As a natural generalisation of partial derivatives we studied directional derivatives. We now want to look at higher order directional derivatives. Given a function \(f\) defined on \(D\subset\mathbb R^N\) and a unit vector \(\vect v={(v_1,\dots,v_N)}\) we set
\begin{align*} \frac{\partial^2}{\partial\vect v^2}f(\vect x) \amp:=\frac{\partial}{\partial\vect v} \Bigl(\frac{\partial f}{\partial\vect v}\Bigr)(\vect x)\\ \frac{\partial^3}{\partial\vect v^3}f(\vect x) \amp:=\frac{\partial}{\partial\vect v} \Bigl(\frac{\partial}{\partial\vect v} \Bigl(\frac{\partial f}{\partial\vect v}\Bigr)\Bigr)(\vect x) \end{align*}
etc.
In Proposition 4.28 we derived a formula for the directional derivative.
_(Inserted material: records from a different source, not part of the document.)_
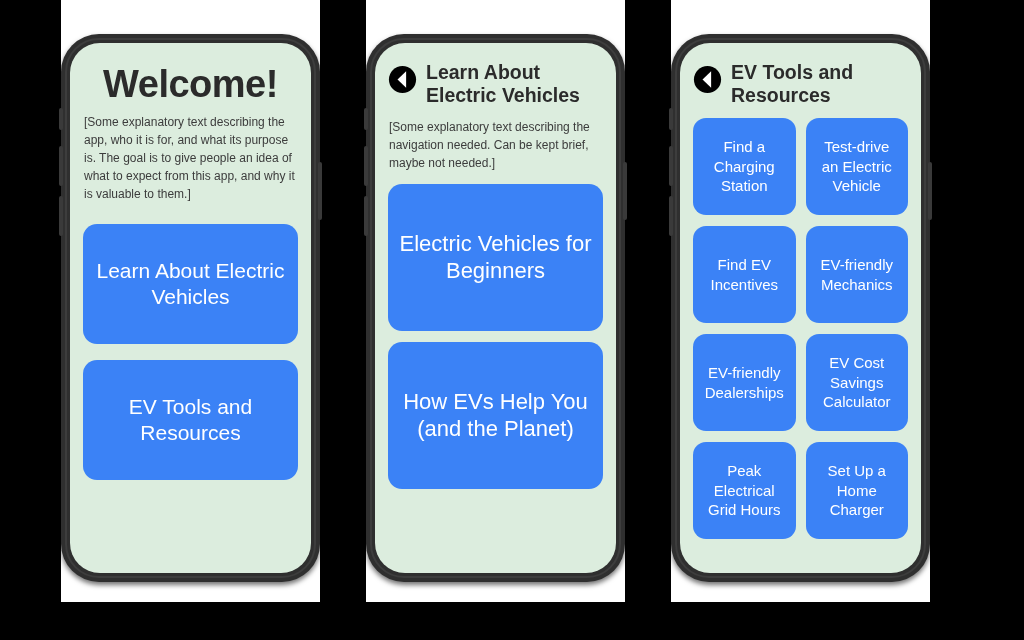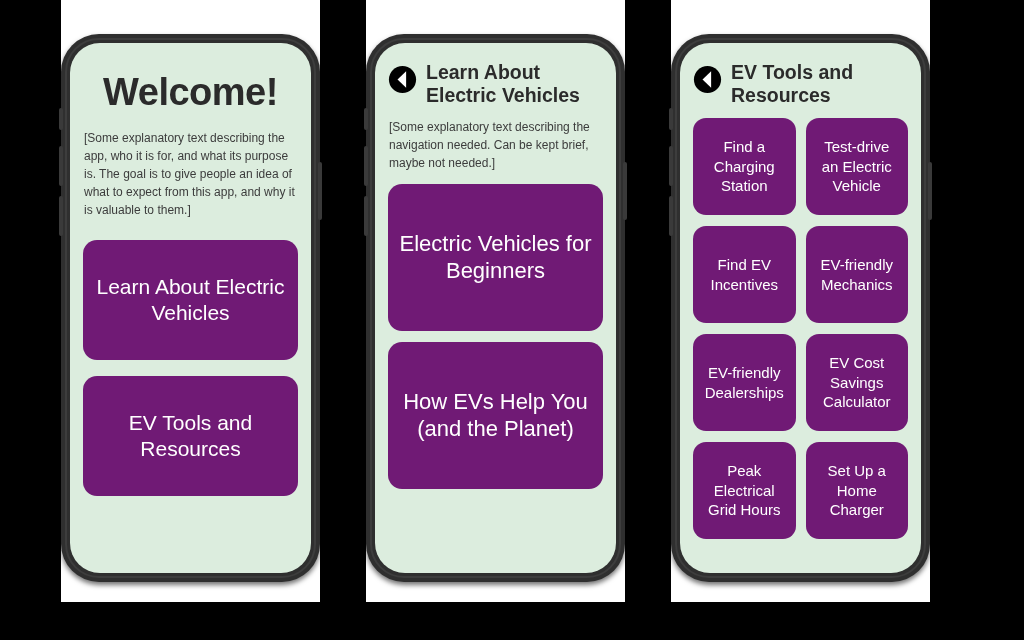"Welcome!" .title-big { margin: 16px -> 8px }
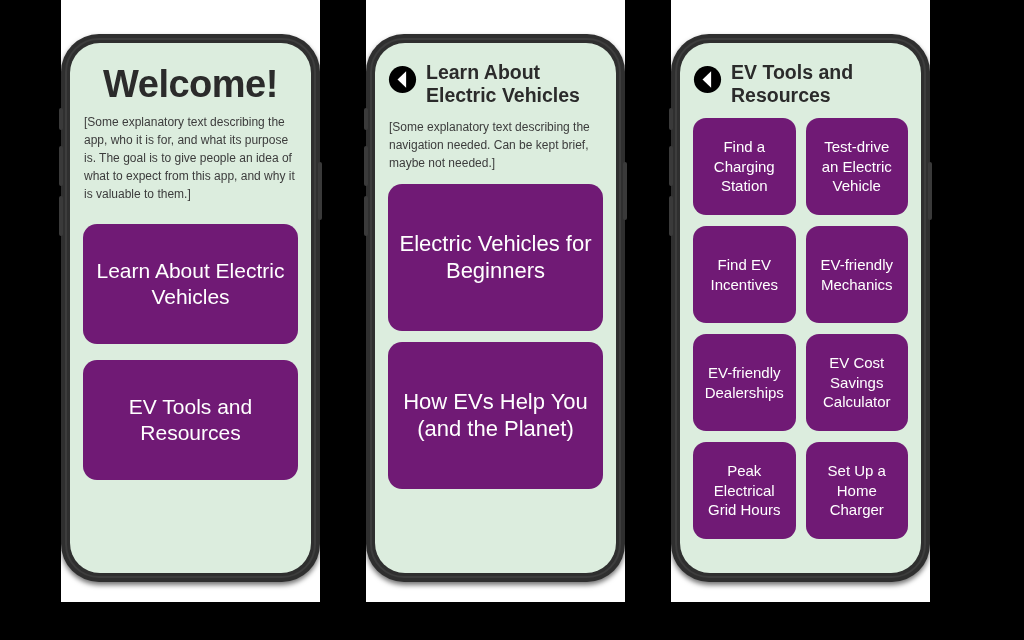"Find a Charging Station" .tile { background: #701a75 -> #3b82f6 }
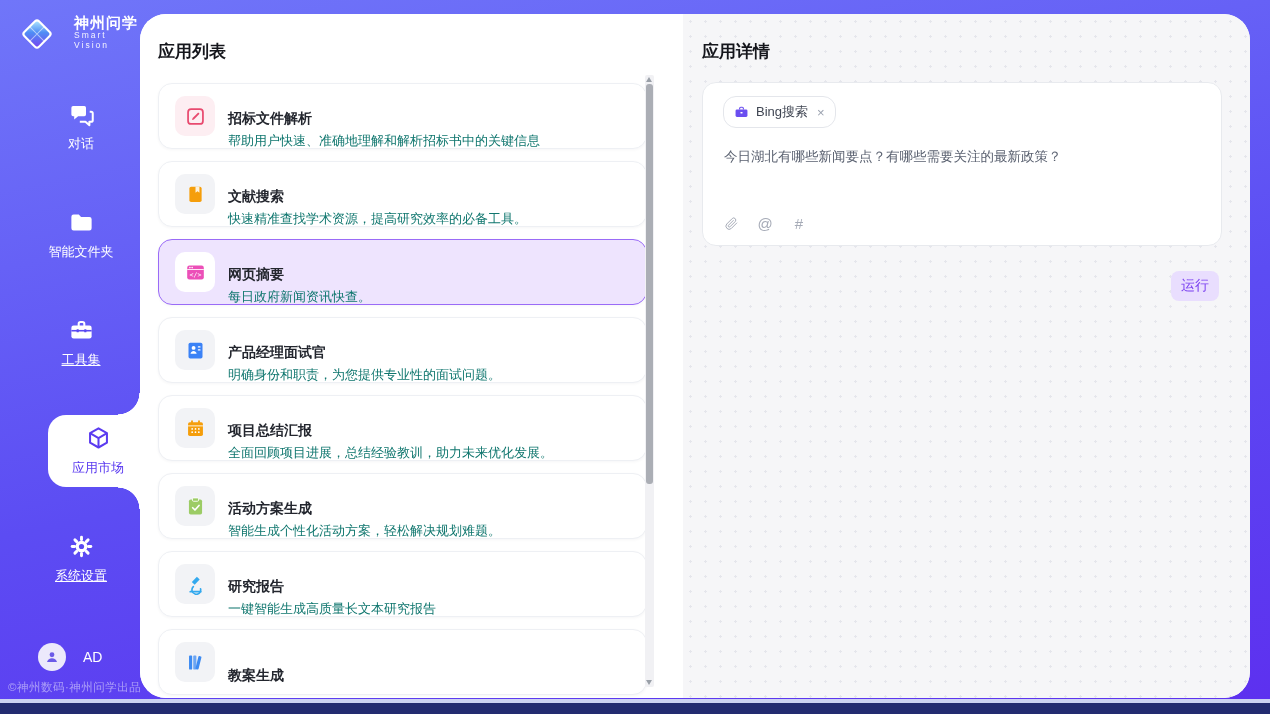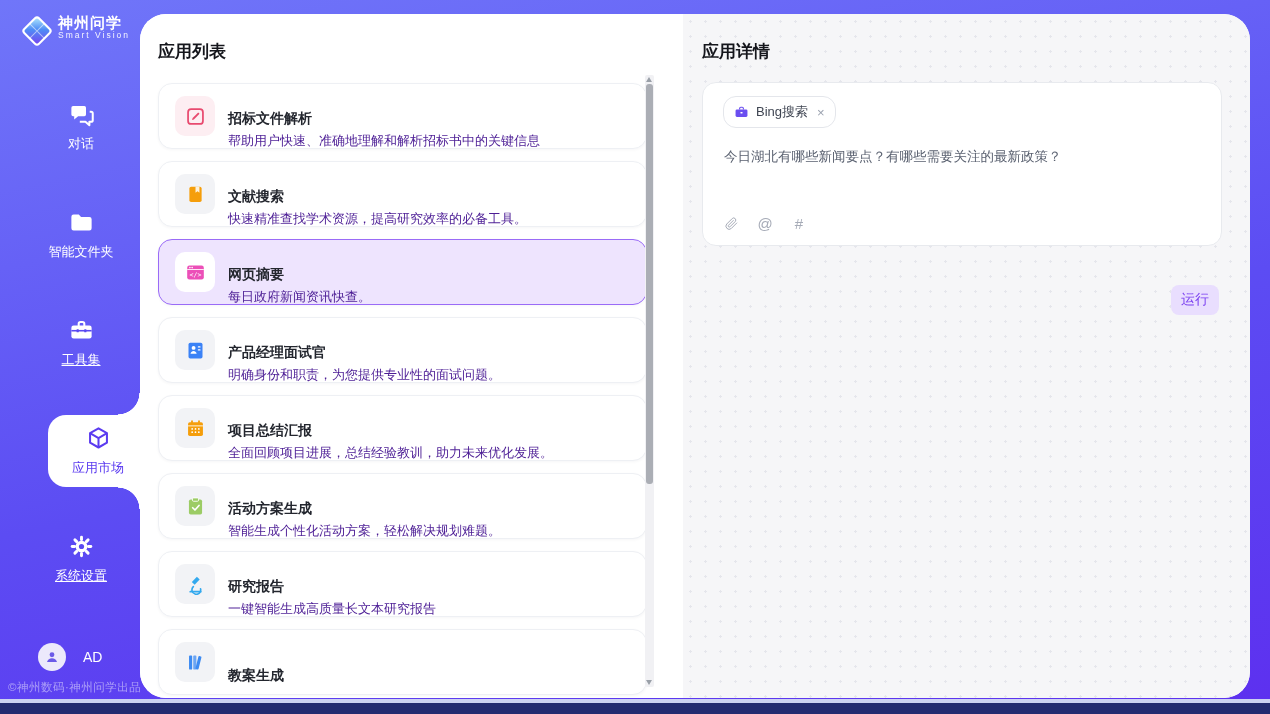"神州问学" .logo { align-items: flex-start -> flex-end; gap: 4px -> 20px }
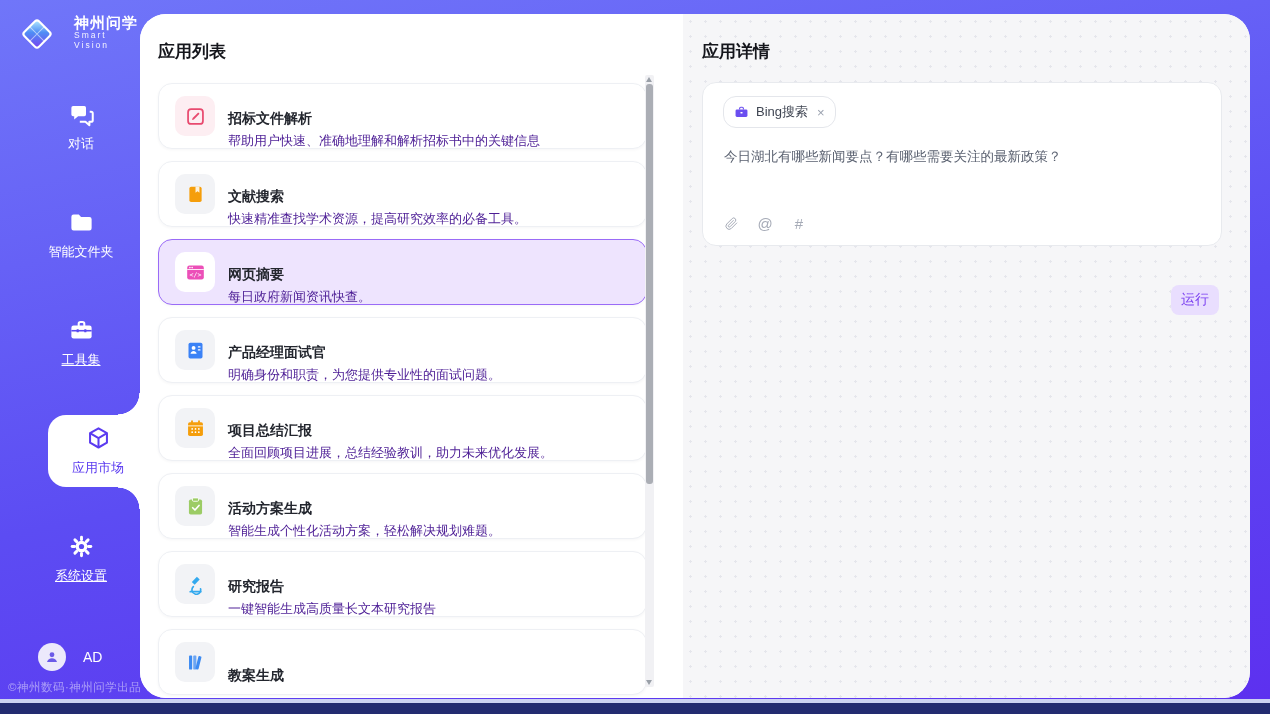"帮助用户快速、准确地理解和解析招标书中的关键信息" .card-desc { color: #4c1d95 -> #0f766e }
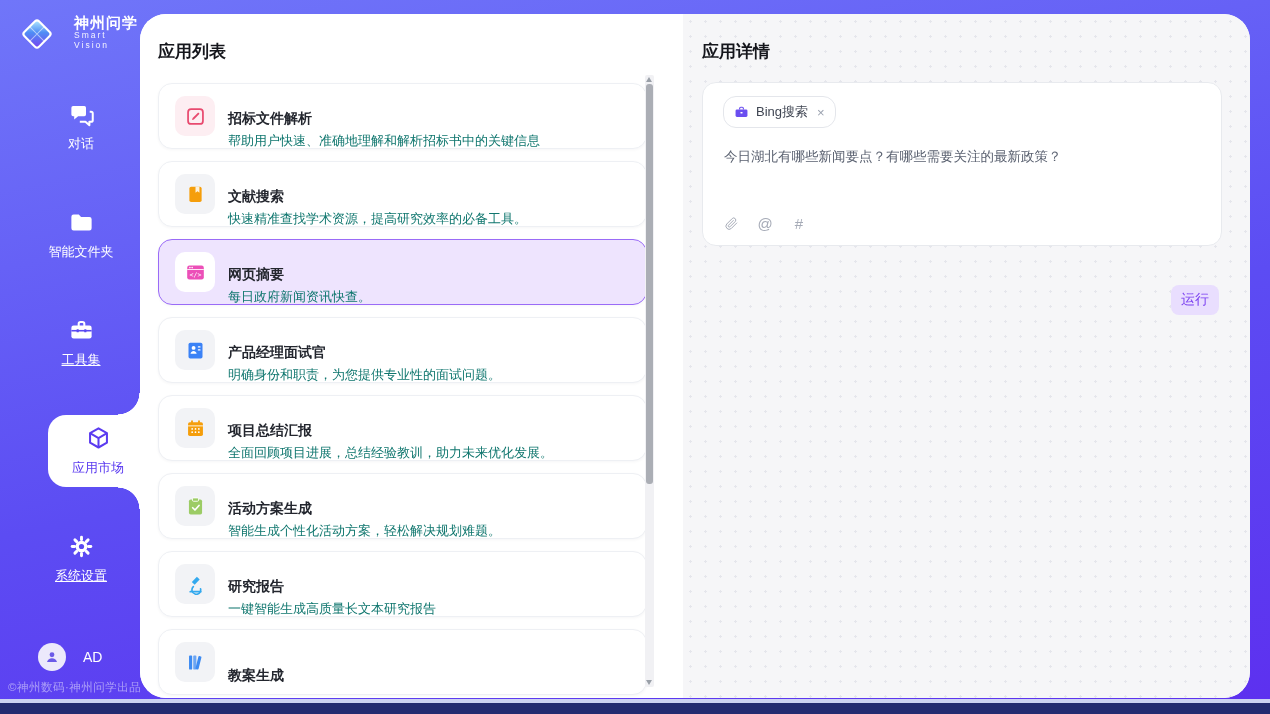"运行" .run-btn { top: 271px -> 257px }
We found that
\begin{equation*} \frac{\partial f}{\partial\vect v}(\vect x) =\bigl(\grad f(\vect x)\bigr)\cdot\vect v \end{equation*}
if \(\grad f\) is continuous at \(\vect x\text{.}\) To compute the second directional derivative we can apply the same formula to the function \(\bigl(\grad f(\vect x)\bigr)\cdot\vect v\text{.}\) Doing that we get
\begin{equation*} \frac{\partial^2}{\partial\vect v^2}f(\vect x) =\grad\bigl(\bigl(\grad f(\vect x)\bigr)\cdot\vect v\bigr) \cdot\vect v\text{.} \end{equation*}
To derive a more explicit formula for the above expression we compute the partial derivatives of \(\bigl(\grad f(\vect x)\bigr)\cdot\vect v\text{:}\)
\begin{align*} \frac{\partial}{\partial x_i}\bigl(\grad f(\vect x)\bigr)\cdot\vect v \amp=\frac{\partial}{\partial x_i} \sum_{j=1}^N\frac{\partial f}{\partial x_j}(\vect x)v_j\\ \amp=\sum_{j=1}^N \frac{\partial^2 f}{\partial x_i\partial x_j}(\vect x)v_j\text{.} \end{align*}
Therefore,
\begin{align*} \frac{\partial^2}{\partial\vect v^2}f(\vect x) \amp=\grad\bigl(\bigl(\grad f(\vect x)\bigr)\cdot\vect v\bigr) \cdot\vect v\\ \amp=\sum_{i=1}^N\sum_{j=1}^N \frac{\partial^2 f}{\partial x_i\partial x_j}(\vect x)v_iv_j\text{.} \end{align*}
If we set
\begin{equation} H_f(\vect x):= \begin{bmatrix} \frac{\partial^2}{\partial x_1^2}f(\vect x) \amp \dots \amp \frac{\partial^2}{\partial x_1\partial x_n}f(\vect x) \\ \vdots \amp \ddots \amp \vdots \\ \frac{\partial^2}{\partial x_n\partial x_1}f(\vect x) \amp \dots \amp \frac{\partial^2}{\partial x_n^2}f(\vect x) \end{bmatrix}\text{,}\tag{4.5} \end{equation}
and
\begin{equation*} \vect v= \begin{bmatrix} v_1 \\ \vdots \\ v_N \end{bmatrix} \quad\text{and}\quad \vect v^T= \begin{bmatrix} v_1 \amp \dots \amp v_N \end{bmatrix}\text{,} \end{equation*}
then, using matrix multiplications, we can rewrite the second directional derivative by
\begin{equation*} \frac{\partial^2}{\partial\vect v^2}f(\vect x) =\vect v^TH_f(\vect x)\vect v\text{.} \end{equation*}
This motivates the following definition.

Definition 4.40. Hessian matrix.

The matrix \(H_f(\vect x)\) given by (4.5) is called the Hessian matrix of \(f\) at \(\vect x\text{.}\)

Remark 4.41.

It follows from Proposition 4.38 that the Hessian matrix \(H_f(\vect x)\) is symmetric if \(\grad f\) is continuous at \(\vect x\text{.}\)

Example 4.42.

The Hessian matrix of the function in Example 4.37 is
\begin{equation*} H_f(x,y)= \begin{bmatrix} 6x-6y \amp -6x \\ -6x \amp 0 \end{bmatrix}\text{.} \end{equation*}
Note that the matrix is symmetric.
Let us summarise what we just found.
In principle we could continue to apply (4.3) to compute the third, fourth and higher directional derivatives. However, for later purposes we only need the second derivative. We next want to use what we learnt to find `Taylor polynomials' for functions of several variables.